Pertanyaan Sean sontak membuat kepala gadis itu mengangguk. Ia tak mau berbohong atau pria di depannya ini akan menangkap basahnya lebih dulu.
"Dan kau akan menerimanya dan tak berusaha untuk menolak?."
Silvia menelan ludah kasar. Bagaimana ia bisa menolak jika itu sudah menjadi perintah dari ke dua orang tuanya.
"A-aku tidak punya kuasa untuk menolak."
"Karna apa? Tentu kau punya alasannya 'kan?."
Silvia terdiam. Sungguh, sosok Sean jauh dari ekspektasinya. Margareth bahkan mengatakan jika putranya adalah pria yang lembut dan penyayang juga bisa menghargai wanita, tapi apa faktanya?.
"Apakah kau tau, Silvia?." Tatapan Sean mulai melembut. Ia tak mau pertemuan dengan Silvia meninggalkan kesan buruk bagi gadis tersebut. Akan tetapi ia pun tidak ingin meninggalkan kesan manis, hingga Silvia menyetujui rencana perjodohan mereka.
"Aku hanya seorang duda, sedangkan kau masih lajang. Mungkin tanpa aku jelaskan pun kau pasti sudah tau, sebab tidak mungkin jika Ibuku tak memberitahukannya lebih dulu tentang kehidupan pernikahanku dulu kepadamu."

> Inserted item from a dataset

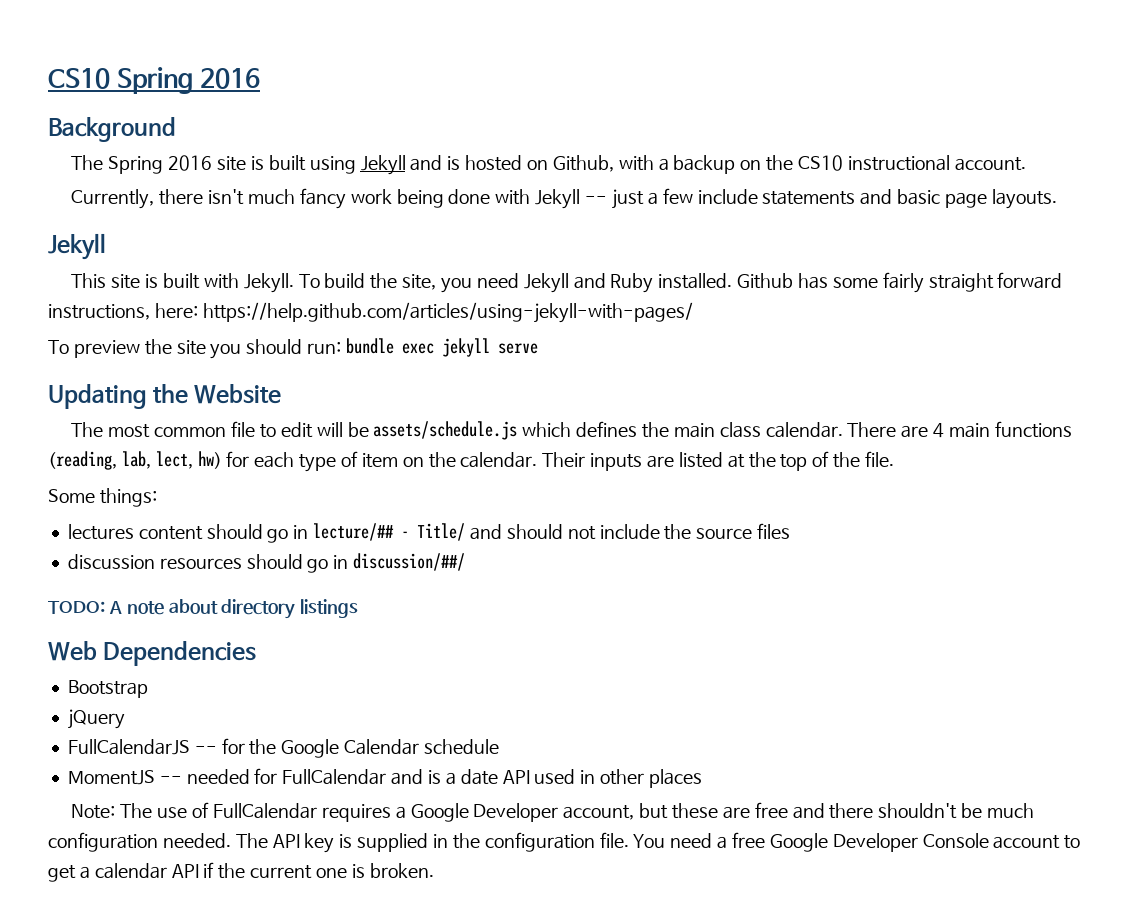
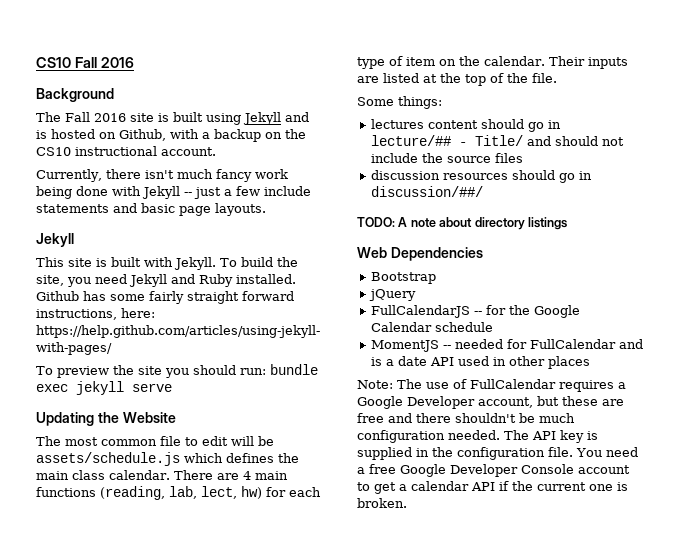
- CS10 Spring 2016
+ CS10 Fall 2016
- The Spring 2016 site is built using Jekyll and is hosted on Github, with a backup on the CS10 instructional account.
+ The Fall 2016 site is built using Jekyll and is hosted on Github, with a backup on the CS10 instructional account.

Silvia tersenyum tipis. Ia seolah membenarkan rabaan Sean.
"Ya, aku sudah mendengarnya dari Bibi Margareth."
Sean menghela nafas panjang. Tak mengira jika sang Ibu terlalu jauh mencampuri urusan pribadinya.

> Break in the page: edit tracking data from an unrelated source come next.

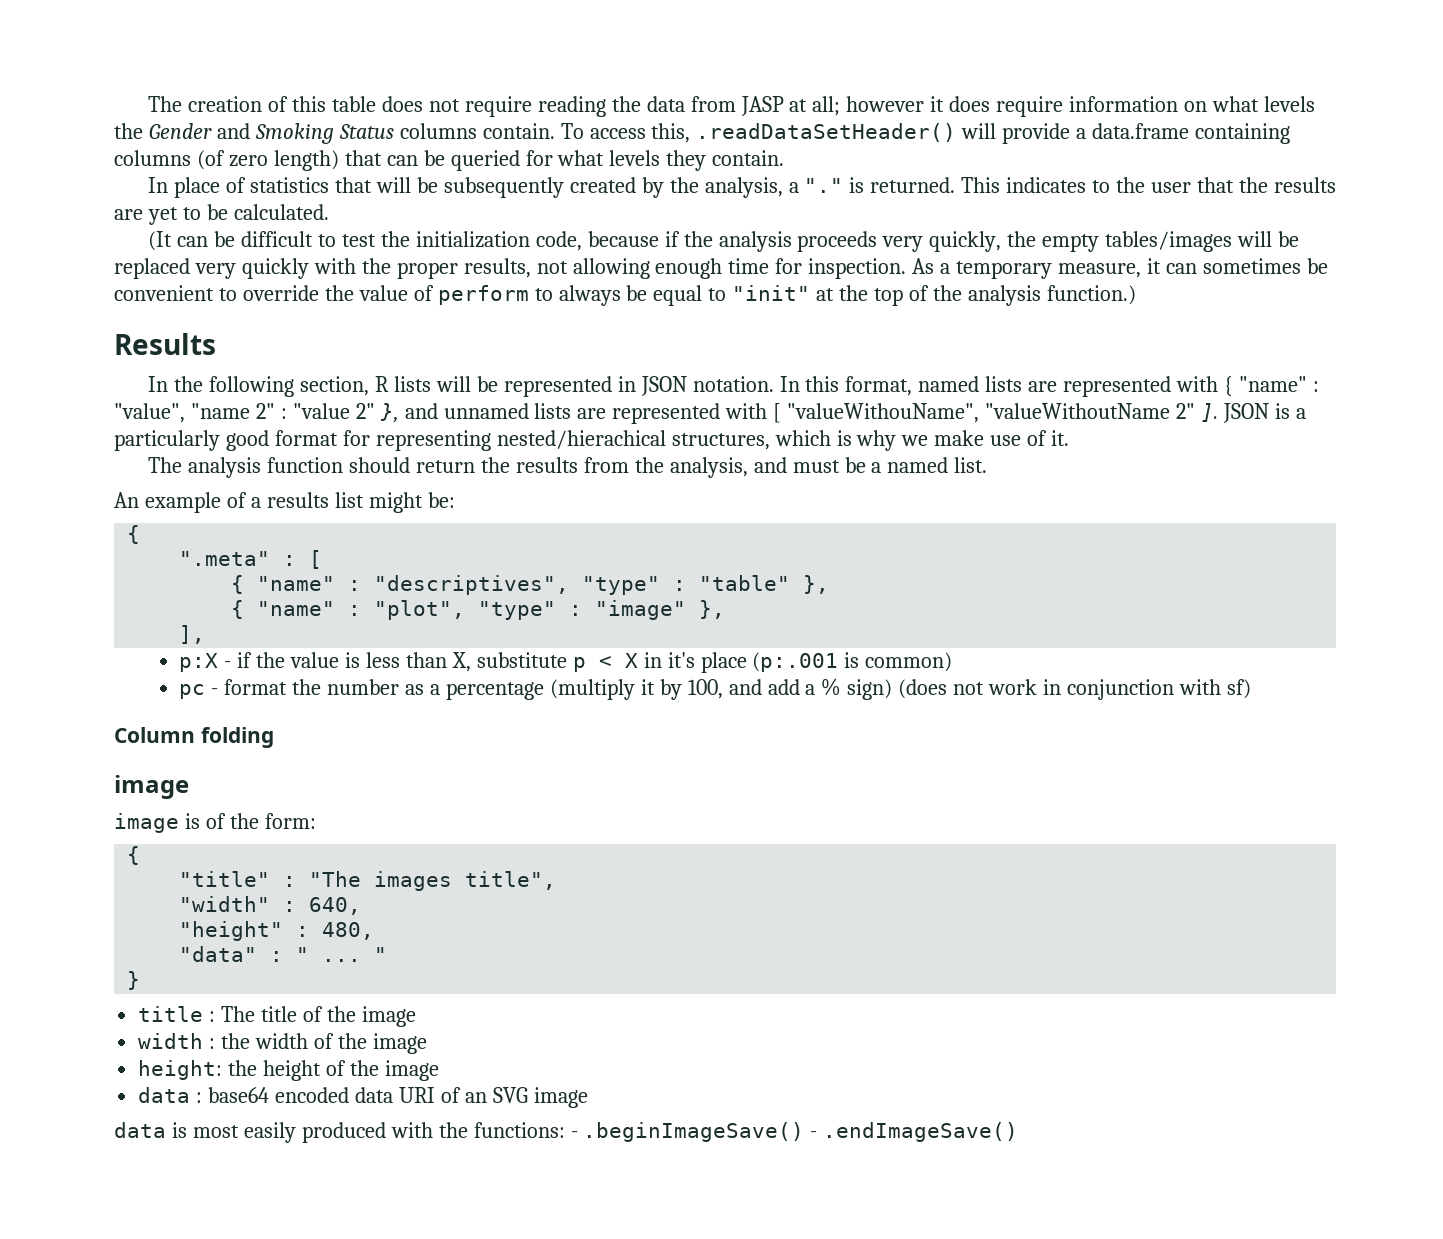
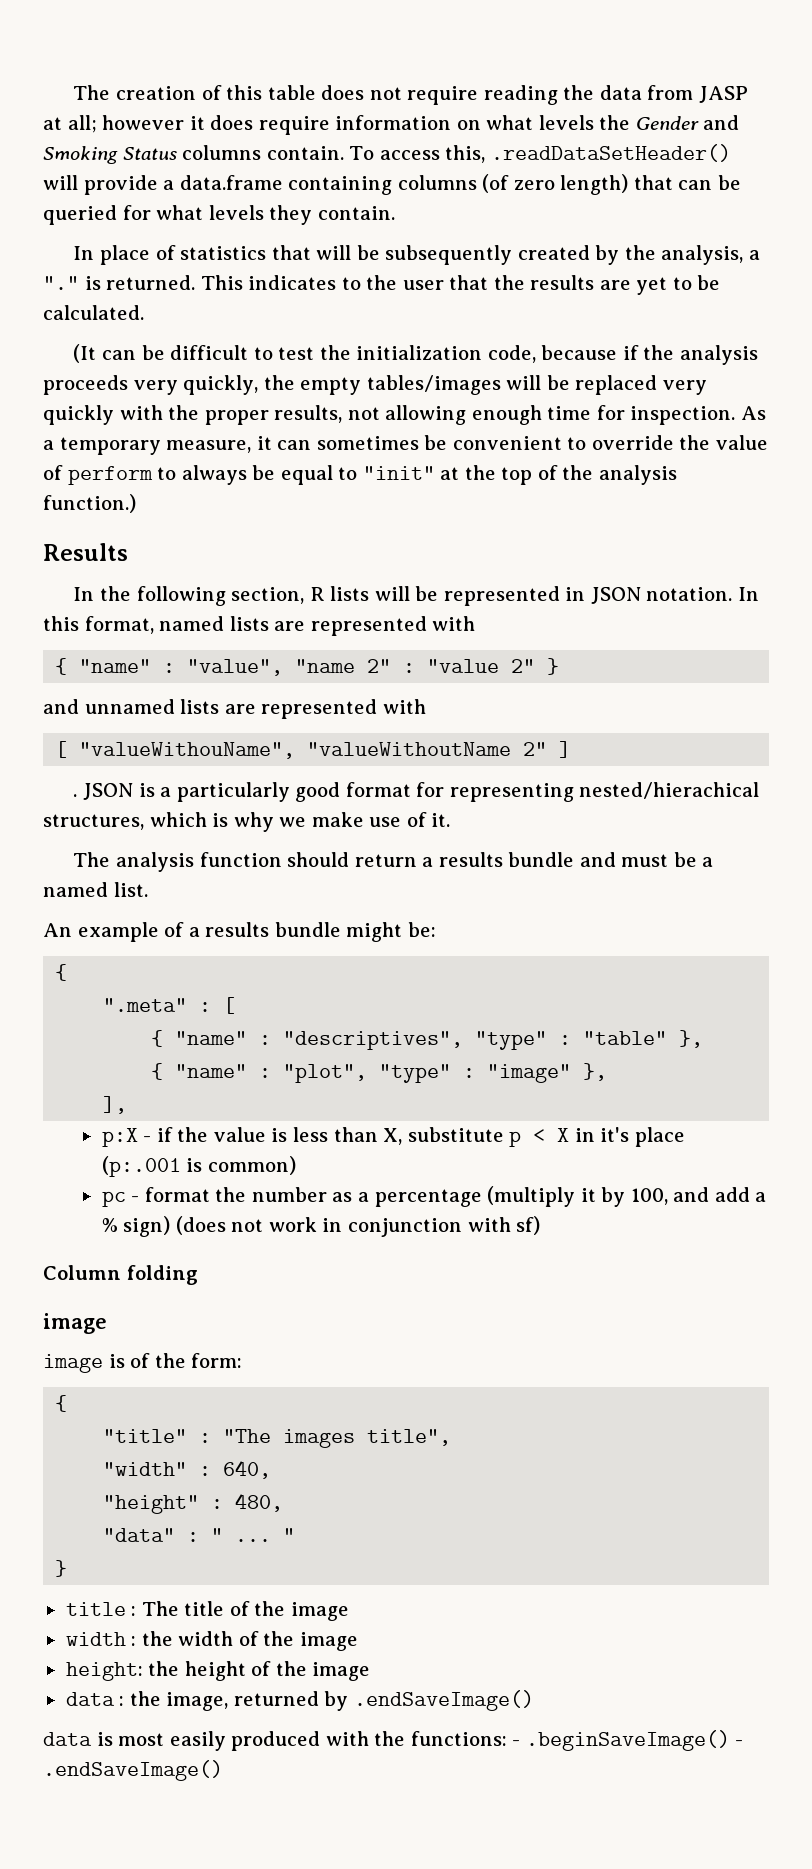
- In this format, named lists are represented with { "name" : "value", "name 2" : "value 2" }, and unnamed lists are represented with [ "valueWithouName", "valueWithoutName 2" ].
+ In this format, named lists are represented with
+ { "name" : "value", "name 2" : "value 2" }
+ and unnamed lists are represented with
+ [ "valueWithouName", "valueWithoutName 2" ]
+ .
- The analysis function should return the results from the analysis, and must be a named list.
+ The analysis function should return a results bundle and must be a named list.
- An example of a results list might be:
+ An example of a results bundle might be:
- data : base64 encoded data URI of an SVG image
+ data : the image, returned by .endSaveImage()
- data is most easily produced with the functions: - .beginImageSave() - .endImageSave()
+ data is most easily produced with the functions: - .beginSaveImage() - .endSaveImage()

"Apa Ibuku juga mengatakan jika mantan istriku berselingkuh, hingga menyebabkan kami bercerai?."
Sebuah anggukan kepala dari Silvi seketika membuat rahangnya mengetat.
Siial.
"Lalu bagaimana menurutmu. Dari semua kisah hidupku yang sudah Ibuku ceritakan kepadamu, tentu kau bisa menilai seperti apa diriku juga kepribadianku. Aku tidak pernah bermain-main dengan perasaan. Seperti dulu, aku begitu sangat mencintai mantan istriku sebelum akhirnya dikhianati. Ketahuilah, Silvia. Aku pria yang tidak mudah jatuh cinta, walau sebanyak apa pun gadis datang menggoda. Tujuan hidupku andalah meraih kebahagian dan menyongsong masa depan dengan orang yang aku cintai. Aku harap, kau bisa mengerti. Bukan bermaksud untuk menolak, hanya saja kita masih butuh waktu."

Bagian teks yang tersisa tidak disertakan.